### Exercise requirements
The reply should hold every line of the data, unchanged and complete.

### Data shown

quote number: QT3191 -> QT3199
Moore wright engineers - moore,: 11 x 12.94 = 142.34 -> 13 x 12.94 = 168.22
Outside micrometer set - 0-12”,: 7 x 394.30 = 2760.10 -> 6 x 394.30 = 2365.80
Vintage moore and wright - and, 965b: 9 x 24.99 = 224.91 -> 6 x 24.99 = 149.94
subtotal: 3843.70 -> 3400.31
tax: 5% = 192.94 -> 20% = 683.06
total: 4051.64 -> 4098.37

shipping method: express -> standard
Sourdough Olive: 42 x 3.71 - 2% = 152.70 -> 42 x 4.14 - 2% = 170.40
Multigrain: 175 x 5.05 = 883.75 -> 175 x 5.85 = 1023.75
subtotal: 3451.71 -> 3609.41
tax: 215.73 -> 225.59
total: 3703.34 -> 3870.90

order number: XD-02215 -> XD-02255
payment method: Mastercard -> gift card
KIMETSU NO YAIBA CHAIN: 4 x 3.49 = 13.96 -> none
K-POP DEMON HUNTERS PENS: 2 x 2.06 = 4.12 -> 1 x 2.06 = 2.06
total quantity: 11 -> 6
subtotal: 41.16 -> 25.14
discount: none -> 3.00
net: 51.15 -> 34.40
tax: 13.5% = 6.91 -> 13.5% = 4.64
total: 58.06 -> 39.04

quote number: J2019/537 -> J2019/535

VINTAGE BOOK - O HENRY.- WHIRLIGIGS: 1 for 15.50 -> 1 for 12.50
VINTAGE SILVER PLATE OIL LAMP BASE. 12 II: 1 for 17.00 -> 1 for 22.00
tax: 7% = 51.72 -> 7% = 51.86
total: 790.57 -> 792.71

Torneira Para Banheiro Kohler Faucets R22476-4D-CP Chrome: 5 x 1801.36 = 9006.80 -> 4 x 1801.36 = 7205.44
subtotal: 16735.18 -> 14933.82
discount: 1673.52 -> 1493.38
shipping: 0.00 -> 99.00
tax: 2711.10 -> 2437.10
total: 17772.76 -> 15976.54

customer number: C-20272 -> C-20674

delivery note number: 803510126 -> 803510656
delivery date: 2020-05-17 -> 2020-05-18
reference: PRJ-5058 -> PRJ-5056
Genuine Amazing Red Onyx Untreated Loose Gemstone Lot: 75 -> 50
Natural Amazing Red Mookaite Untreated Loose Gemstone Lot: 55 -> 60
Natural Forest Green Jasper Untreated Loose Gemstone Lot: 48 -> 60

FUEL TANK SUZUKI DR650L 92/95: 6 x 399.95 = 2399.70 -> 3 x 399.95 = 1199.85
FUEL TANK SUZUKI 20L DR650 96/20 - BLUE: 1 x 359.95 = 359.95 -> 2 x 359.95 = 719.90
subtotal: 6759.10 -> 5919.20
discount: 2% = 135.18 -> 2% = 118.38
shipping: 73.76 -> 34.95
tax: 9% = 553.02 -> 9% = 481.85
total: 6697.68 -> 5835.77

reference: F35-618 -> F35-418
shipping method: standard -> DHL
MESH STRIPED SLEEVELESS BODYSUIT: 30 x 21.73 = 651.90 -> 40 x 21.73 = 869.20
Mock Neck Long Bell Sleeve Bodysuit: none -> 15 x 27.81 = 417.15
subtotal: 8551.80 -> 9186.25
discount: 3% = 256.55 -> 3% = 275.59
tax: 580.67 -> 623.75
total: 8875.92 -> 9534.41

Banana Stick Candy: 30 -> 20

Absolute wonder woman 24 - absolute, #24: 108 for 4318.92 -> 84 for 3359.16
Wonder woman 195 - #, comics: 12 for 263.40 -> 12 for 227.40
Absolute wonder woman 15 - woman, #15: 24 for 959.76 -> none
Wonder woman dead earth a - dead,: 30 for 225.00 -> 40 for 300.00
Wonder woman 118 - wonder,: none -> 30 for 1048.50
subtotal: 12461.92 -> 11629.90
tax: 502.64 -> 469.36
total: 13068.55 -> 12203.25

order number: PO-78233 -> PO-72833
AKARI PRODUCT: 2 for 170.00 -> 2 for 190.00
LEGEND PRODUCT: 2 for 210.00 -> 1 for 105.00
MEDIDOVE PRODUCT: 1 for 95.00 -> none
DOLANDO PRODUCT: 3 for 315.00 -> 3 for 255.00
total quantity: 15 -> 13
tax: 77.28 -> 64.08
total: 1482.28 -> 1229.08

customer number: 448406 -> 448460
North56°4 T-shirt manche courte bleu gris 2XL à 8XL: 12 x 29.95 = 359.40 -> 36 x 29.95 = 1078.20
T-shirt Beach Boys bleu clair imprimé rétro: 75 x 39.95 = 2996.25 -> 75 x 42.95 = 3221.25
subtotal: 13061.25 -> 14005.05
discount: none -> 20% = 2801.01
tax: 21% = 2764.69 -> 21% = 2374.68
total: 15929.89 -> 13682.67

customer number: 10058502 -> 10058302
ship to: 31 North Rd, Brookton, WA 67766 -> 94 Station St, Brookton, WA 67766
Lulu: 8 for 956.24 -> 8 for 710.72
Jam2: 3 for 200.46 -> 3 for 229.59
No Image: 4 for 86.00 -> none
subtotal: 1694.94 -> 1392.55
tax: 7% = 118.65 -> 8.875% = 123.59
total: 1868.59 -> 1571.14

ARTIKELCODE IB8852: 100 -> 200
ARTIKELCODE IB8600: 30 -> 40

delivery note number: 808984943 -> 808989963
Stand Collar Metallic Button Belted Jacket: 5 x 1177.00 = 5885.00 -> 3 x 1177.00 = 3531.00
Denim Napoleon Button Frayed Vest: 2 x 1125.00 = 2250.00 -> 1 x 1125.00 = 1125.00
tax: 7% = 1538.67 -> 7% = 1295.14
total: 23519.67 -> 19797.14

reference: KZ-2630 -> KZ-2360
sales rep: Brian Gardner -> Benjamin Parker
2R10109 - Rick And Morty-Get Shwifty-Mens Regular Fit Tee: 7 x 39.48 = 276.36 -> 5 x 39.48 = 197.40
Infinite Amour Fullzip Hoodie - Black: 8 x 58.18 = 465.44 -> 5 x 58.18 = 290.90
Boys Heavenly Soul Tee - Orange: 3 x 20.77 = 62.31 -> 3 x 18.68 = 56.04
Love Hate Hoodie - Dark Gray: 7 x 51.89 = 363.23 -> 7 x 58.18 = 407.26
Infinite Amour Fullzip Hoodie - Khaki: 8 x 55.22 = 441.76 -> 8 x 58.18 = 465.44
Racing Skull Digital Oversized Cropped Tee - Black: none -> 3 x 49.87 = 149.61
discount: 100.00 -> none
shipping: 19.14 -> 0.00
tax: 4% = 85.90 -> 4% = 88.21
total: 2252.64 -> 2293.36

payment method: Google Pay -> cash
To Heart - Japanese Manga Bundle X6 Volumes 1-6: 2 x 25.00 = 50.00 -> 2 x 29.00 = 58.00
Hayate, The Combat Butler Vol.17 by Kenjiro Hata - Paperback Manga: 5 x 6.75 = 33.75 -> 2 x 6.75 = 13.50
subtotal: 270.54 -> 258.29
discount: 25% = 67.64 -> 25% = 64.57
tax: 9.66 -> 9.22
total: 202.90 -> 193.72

### Task output
quote number: QT3191 -> QT3199
Moore wright engineers - moore,: 11 x 12.94 = 142.34 -> 13 x 12.94 = 168.22
Outside micrometer set - 0-12”,: 7 x 394.30 = 2760.10 -> 6 x 394.30 = 2365.80
Vintage moore and wright - and, 965b: 9 x 24.99 = 224.91 -> 6 x 24.99 = 149.94
subtotal: 3843.70 -> 3400.31
tax: 5% = 192.94 -> 20% = 683.06
total: 4051.64 -> 4098.37

shipping method: express -> standard
Sourdough Olive: 42 x 3.71 - 2% = 152.70 -> 42 x 4.14 - 2% = 170.40
Multigrain: 175 x 5.05 = 883.75 -> 175 x 5.85 = 1023.75
subtotal: 3451.71 -> 3609.41
tax: 215.73 -> 225.59
total: 3703.34 -> 3870.90

order number: XD-02215 -> XD-02255
payment method: Mastercard -> gift card
KIMETSU NO YAIBA CHAIN: 4 x 3.49 = 13.96 -> none
K-POP DEMON HUNTERS PENS: 2 x 2.06 = 4.12 -> 1 x 2.06 = 2.06
total quantity: 11 -> 6
subtotal: 41.16 -> 25.14
discount: none -> 3.00
net: 51.15 -> 34.40
tax: 13.5% = 6.91 -> 13.5% = 4.64
total: 58.06 -> 39.04

quote number: J2019/537 -> J2019/535

VINTAGE BOOK - O HENRY.- WHIRLIGIGS: 1 for 15.50 -> 1 for 12.50
VINTAGE SILVER PLATE OIL LAMP BASE. 12 II: 1 for 17.00 -> 1 for 22.00
tax: 7% = 51.72 -> 7% = 51.86
total: 790.57 -> 792.71

Torneira Para Banheiro Kohler Faucets R22476-4D-CP Chrome: 5 x 1801.36 = 9006.80 -> 4 x 1801.36 = 7205.44
subtotal: 16735.18 -> 14933.82
discount: 1673.52 -> 1493.38
shipping: 0.00 -> 99.00
tax: 2711.10 -> 2437.10
total: 17772.76 -> 15976.54

customer number: C-20272 -> C-20674

delivery note number: 803510126 -> 803510656
delivery date: 2020-05-17 -> 2020-05-18
reference: PRJ-5058 -> PRJ-5056
Genuine Amazing Red Onyx Untreated Loose Gemstone Lot: 75 -> 50
Natural Amazing Red Mookaite Untreated Loose Gemstone Lot: 55 -> 60
Natural Forest Green Jasper Untreated Loose Gemstone Lot: 48 -> 60

FUEL TANK SUZUKI DR650L 92/95: 6 x 399.95 = 2399.70 -> 3 x 399.95 = 1199.85
FUEL TANK SUZUKI 20L DR650 96/20 - BLUE: 1 x 359.95 = 359.95 -> 2 x 359.95 = 719.90
subtotal: 6759.10 -> 5919.20
discount: 2% = 135.18 -> 2% = 118.38
shipping: 73.76 -> 34.95
tax: 9% = 553.02 -> 9% = 481.85
total: 6697.68 -> 5835.77

reference: F35-618 -> F35-418
shipping method: standard -> DHL
MESH STRIPED SLEEVELESS BODYSUIT: 30 x 21.73 = 651.90 -> 40 x 21.73 = 869.20
Mock Neck Long Bell Sleeve Bodysuit: none -> 15 x 27.81 = 417.15
subtotal: 8551.80 -> 9186.25
discount: 3% = 256.55 -> 3% = 275.59
tax: 580.67 -> 623.75
total: 8875.92 -> 9534.41

Banana Stick Candy: 30 -> 20

Absolute wonder woman 24 - absolute, #24: 108 for 4318.92 -> 84 for 3359.16
Wonder woman 195 - #, comics: 12 for 263.40 -> 12 for 227.40
Absolute wonder woman 15 - woman, #15: 24 for 959.76 -> none
Wonder woman dead earth a - dead,: 30 for 225.00 -> 40 for 300.00
Wonder woman 118 - wonder,: none -> 30 for 1048.50
subtotal: 12461.92 -> 11629.90
tax: 502.64 -> 469.36
total: 13068.55 -> 12203.25

order number: PO-78233 -> PO-72833
AKARI PRODUCT: 2 for 170.00 -> 2 for 190.00
LEGEND PRODUCT: 2 for 210.00 -> 1 for 105.00
MEDIDOVE PRODUCT: 1 for 95.00 -> none
DOLANDO PRODUCT: 3 for 315.00 -> 3 for 255.00
total quantity: 15 -> 13
tax: 77.28 -> 64.08
total: 1482.28 -> 1229.08

customer number: 448406 -> 448460
North56°4 T-shirt manche courte bleu gris 2XL à 8XL: 12 x 29.95 = 359.40 -> 36 x 29.95 = 1078.20
T-shirt Beach Boys bleu clair imprimé rétro: 75 x 39.95 = 2996.25 -> 75 x 42.95 = 3221.25
subtotal: 13061.25 -> 14005.05
discount: none -> 20% = 2801.01
tax: 21% = 2764.69 -> 21% = 2374.68
total: 15929.89 -> 13682.67

customer number: 10058502 -> 10058302
ship to: 31 North Rd, Brookton, WA 67766 -> 94 Station St, Brookton, WA 67766
Lulu: 8 for 956.24 -> 8 for 710.72
Jam2: 3 for 200.46 -> 3 for 229.59
No Image: 4 for 86.00 -> none
subtotal: 1694.94 -> 1392.55
tax: 7% = 118.65 -> 8.875% = 123.59
total: 1868.59 -> 1571.14

ARTIKELCODE IB8852: 100 -> 200
ARTIKELCODE IB8600: 30 -> 40

delivery note number: 808984943 -> 808989963
Stand Collar Metallic Button Belted Jacket: 5 x 1177.00 = 5885.00 -> 3 x 1177.00 = 3531.00
Denim Napoleon Button Frayed Vest: 2 x 1125.00 = 2250.00 -> 1 x 1125.00 = 1125.00
tax: 7% = 1538.67 -> 7% = 1295.14
total: 23519.67 -> 19797.14

reference: KZ-2630 -> KZ-2360
sales rep: Brian Gardner -> Benjamin Parker
2R10109 - Rick And Morty-Get Shwifty-Mens Regular Fit Tee: 7 x 39.48 = 276.36 -> 5 x 39.48 = 197.40
Infinite Amour Fullzip Hoodie - Black: 8 x 58.18 = 465.44 -> 5 x 58.18 = 290.90
Boys Heavenly Soul Tee - Orange: 3 x 20.77 = 62.31 -> 3 x 18.68 = 56.04
Love Hate Hoodie - Dark Gray: 7 x 51.89 = 363.23 -> 7 x 58.18 = 407.26
Infinite Amour Fullzip Hoodie - Khaki: 8 x 55.22 = 441.76 -> 8 x 58.18 = 465.44
Racing Skull Digital Oversized Cropped Tee - Black: none -> 3 x 49.87 = 149.61
discount: 100.00 -> none
shipping: 19.14 -> 0.00
tax: 4% = 85.90 -> 4% = 88.21
total: 2252.64 -> 2293.36

payment method: Google Pay -> cash
To Heart - Japanese Manga Bundle X6 Volumes 1-6: 2 x 25.00 = 50.00 -> 2 x 29.00 = 58.00
Hayate, The Combat Butler Vol.17 by Kenjiro Hata - Paperback Manga: 5 x 6.75 = 33.75 -> 2 x 6.75 = 13.50
subtotal: 270.54 -> 258.29
discount: 25% = 67.64 -> 25% = 64.57
tax: 9.66 -> 9.22
total: 202.90 -> 193.72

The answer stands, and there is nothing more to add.